Culture du sorgho au Zimbabwe, en mars 2019. / JEKESAI NJIKIZANA / AFP

Cette année, Ferenc Kardos a semé 300 hectares de sorgho à la place du maïs. De la grande plaine hongroise où il habite jusqu’au sud-ouest de la France, cette céréale des pays chauds prend racine dans les champs européens.

« En maïs, nous avons eu des pertes trois ans sur cinq en raison de la sécheresse », explique à l’AFP M. Kardos, chef de culture dans une exploitation sans irrigation de 3 000 hectares au sud de la Hongrie. L’immense bassin des Carpates, de plus en plus exposé à des températures extrêmes, cherche à adapter ses cultures au réchauffement climatique. « Si nous devons perdre de l’argent, autant en perdre avec quelque chose qu’on ne connaît pas bien, et on verra ce qui arrive, explique ce technicien. Le maïs, nous en connaissons les risques désormais. »

Le sorgho est la cinquième céréale mondiale derrière le maïs, le riz, le blé et l’orge. Domestiqué il y a plusieurs millénaires dans le Sahel, de la même famille que le mil ou le millet, il consomme 30 % moins d’eau que le maïs et résiste mieux aux sécheresses. Peu exigeante en engrais grâce à son aptitude à puiser l’azote du sol via un réseau racinaire profond et très développé, la plante remplit ses panicules de grains même sous des températures élevées.

Cultivé depuis l’après-guerre

Le sorgho est loin d’être inconnu en Europe où il est cultivé depuis l’après-guerre, mais à 99 % pour l’alimentation animale. Alors qu’en Afrique et dans les régions les plus pauvres du monde, il est l’une des principales denrées alimentaires, sous forme de farine, de semoule ou même de bière, selon la FAO, l’Organisation des Nations unies pour l’alimentation et l’agriculture. En Afrique, le Nigeria et le Soudan sont les principaux pays producteurs. L’Union européenne n’en produit que 750 000 tonnes par an, sur quelque 60 millions de tonnes récoltées sur la planète.

Depuis quelques années, « il y a une tendance au développement du sorgho en Europe » alors que les surfaces avaient baissé depuis la fin des années 1980, le sorgho ayant été très peu soutenu par la réforme de la politique agricole commune (PAC) en 1992, note Charles-Antoine Courtois, de la Fédération française des producteurs de semences de maïs et de sorgho (FNPSMS), membre de l’interprofession européenne Sorghum ID. Depuis 2017, le sorgho bénéficie d’une campagne de promotion financée par la Commission européenne pour développer sa production.

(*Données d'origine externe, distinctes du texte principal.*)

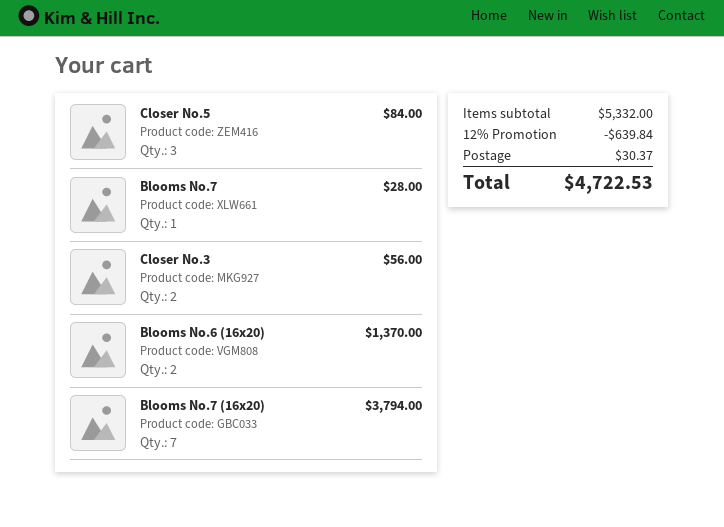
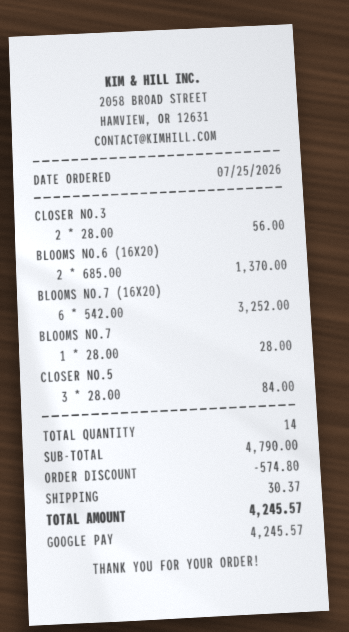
Blooms No.7 (16x20): 7 for 3794.00 -> 6 for 3252.00
subtotal: 5332.00 -> 4790.00
discount: 639.84 -> 574.80
total: 4722.53 -> 4245.57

Outre l’adaptation climatique, les agriculteurs intéressés souhaitent diversifier les rotations de leurs cultures pour préserver ou nourrir des sols épuisés par des cultures intensives de maïs, de tournesol ou de colza. « On aurait pu augmenter encore plus les surfaces en Europe, mais il y a un manque général de semences », note M. Courtois. « On manque de semences en Russie, en France, en Hongrie », précise-t-il, soulignant que davantage d’agriculteurs doivent participer dans ces pays à la multiplication de semences.

De l’Occitanie aux Vosges

En Hongrie, la récolte de maïs a été très mauvaise il y a deux ans, et la prise de conscience des agriculteurs s’est faite à ce moment-là, pour « ne pas mettre tous les œufs dans le même panier », ajoute M. Courtois. Dans ce pays, les surfaces étaient descendues à 10 000 hectares, alors que le sorgho couvrait jusqu’à 200 000 hectares il y a trente ans, selon Ferenc Farkas, directeur pour la Hongrie de la coopérative française Euralis.

Sa concurrente française Axereal, qui a des activités de malterie en Hongrie et en Croatie, vient d’ouvrir une filière de collecte de sorgho en utilisant un silo près du Danube. Le sorgho se cultive aussi en Bulgarie et en Italie.

En France, on le trouve surtout dans la région Occitanie (sud-ouest), aussi bien pour le sorgho grain que pour le sorgho fourrager. Mais il se développe aussi plus au nord, près de la Loire, indique l’institut technique Arvalis. Cette céréale garantie sans gluten se trouve même dans les Vosges, où les éleveurs confrontés à la sécheresse ont du mal à nourrir leur bétail. La France reste un petit producteur (326 000 tonnes en 2018), mais l’un des premiers de l’Union européenne avec l’Italie. L’an dernier, il a été produit par 8 000 agriculteurs sur 60 000 hectares.